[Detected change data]
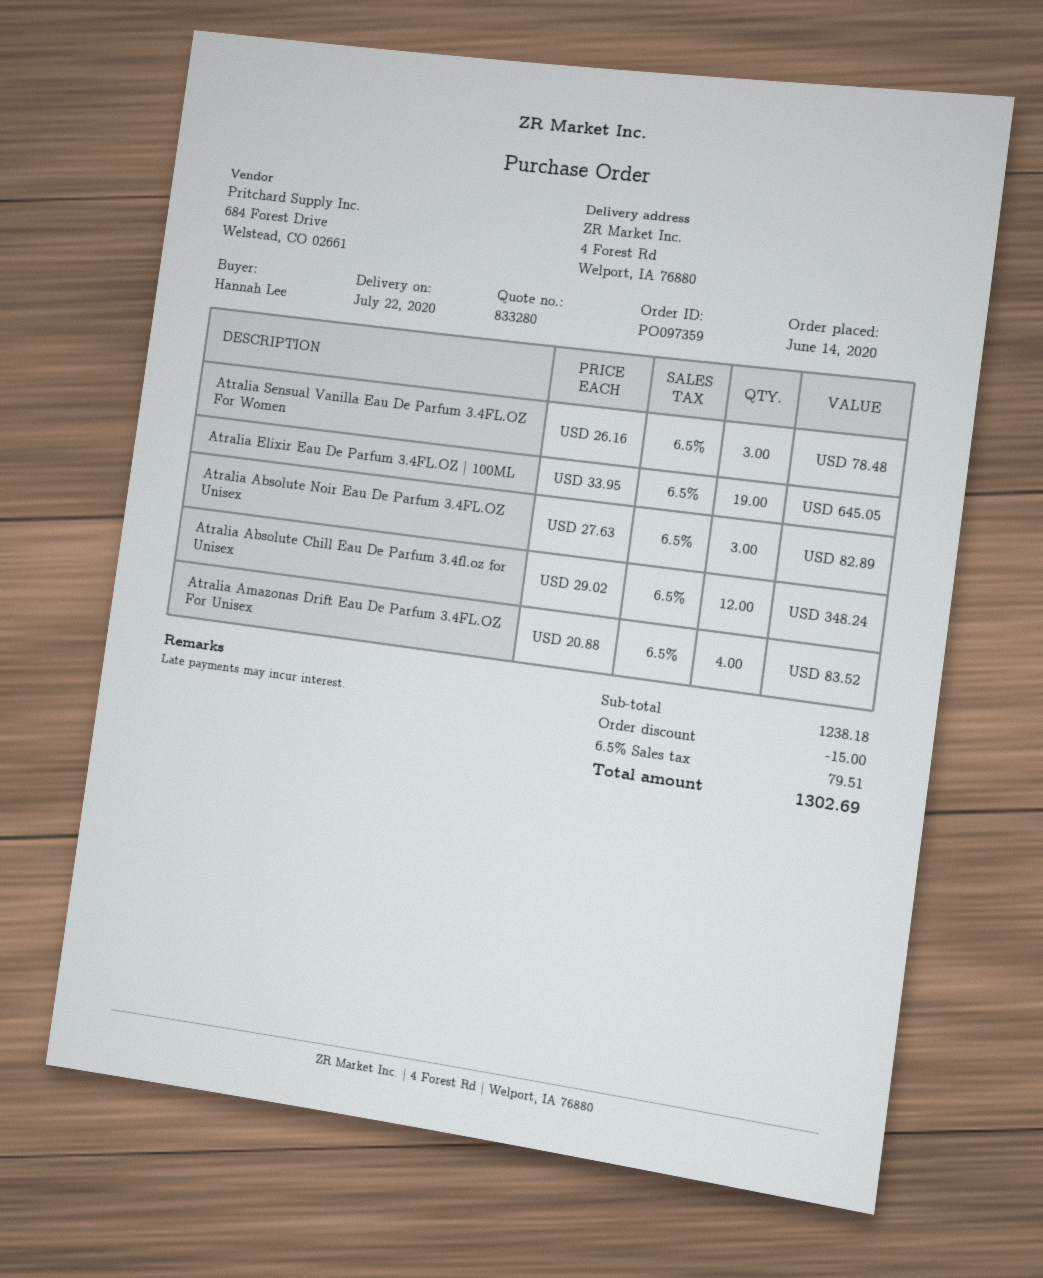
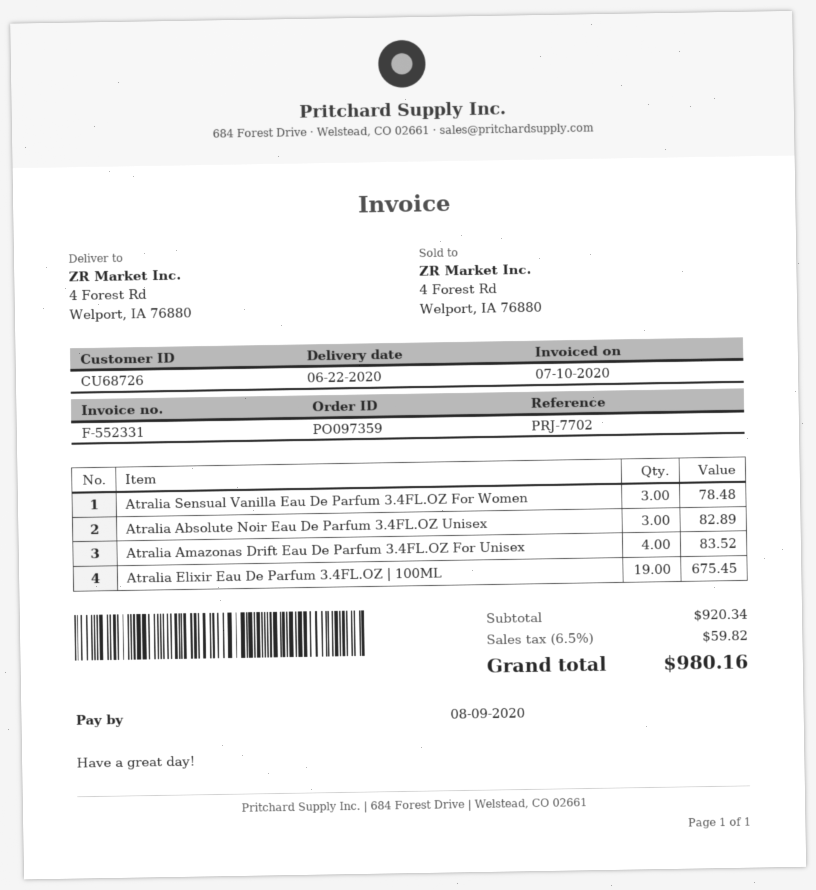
delivery date: 2020-07-22 -> 2020-06-22
Atralia Elixir Eau De Parfum 3.4FL.OZ | 100ML: 19 for 645.05 -> 19 for 675.45
Atralia Absolute Chill Eau De Parfum 3.4fl.oz for Unisex: 12 for 348.24 -> none
subtotal: 1238.18 -> 920.34
discount: 15.00 -> none
tax: 6.5% = 79.51 -> 6.5% = 59.82
total: 1302.69 -> 980.16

→ AIM OF THE EXERCISE
Reproduce all entries exactly. Pictures do not belong in the copy.

→ ANSWER FOR THIS EXERCISE
delivery date: 2020-07-22 -> 2020-06-22
Atralia Elixir Eau De Parfum 3.4FL.OZ | 100ML: 19 for 645.05 -> 19 for 675.45
Atralia Absolute Chill Eau De Parfum 3.4fl.oz for Unisex: 12 for 348.24 -> none
subtotal: 1238.18 -> 920.34
discount: 15.00 -> none
tax: 6.5% = 79.51 -> 6.5% = 59.82
total: 1302.69 -> 980.16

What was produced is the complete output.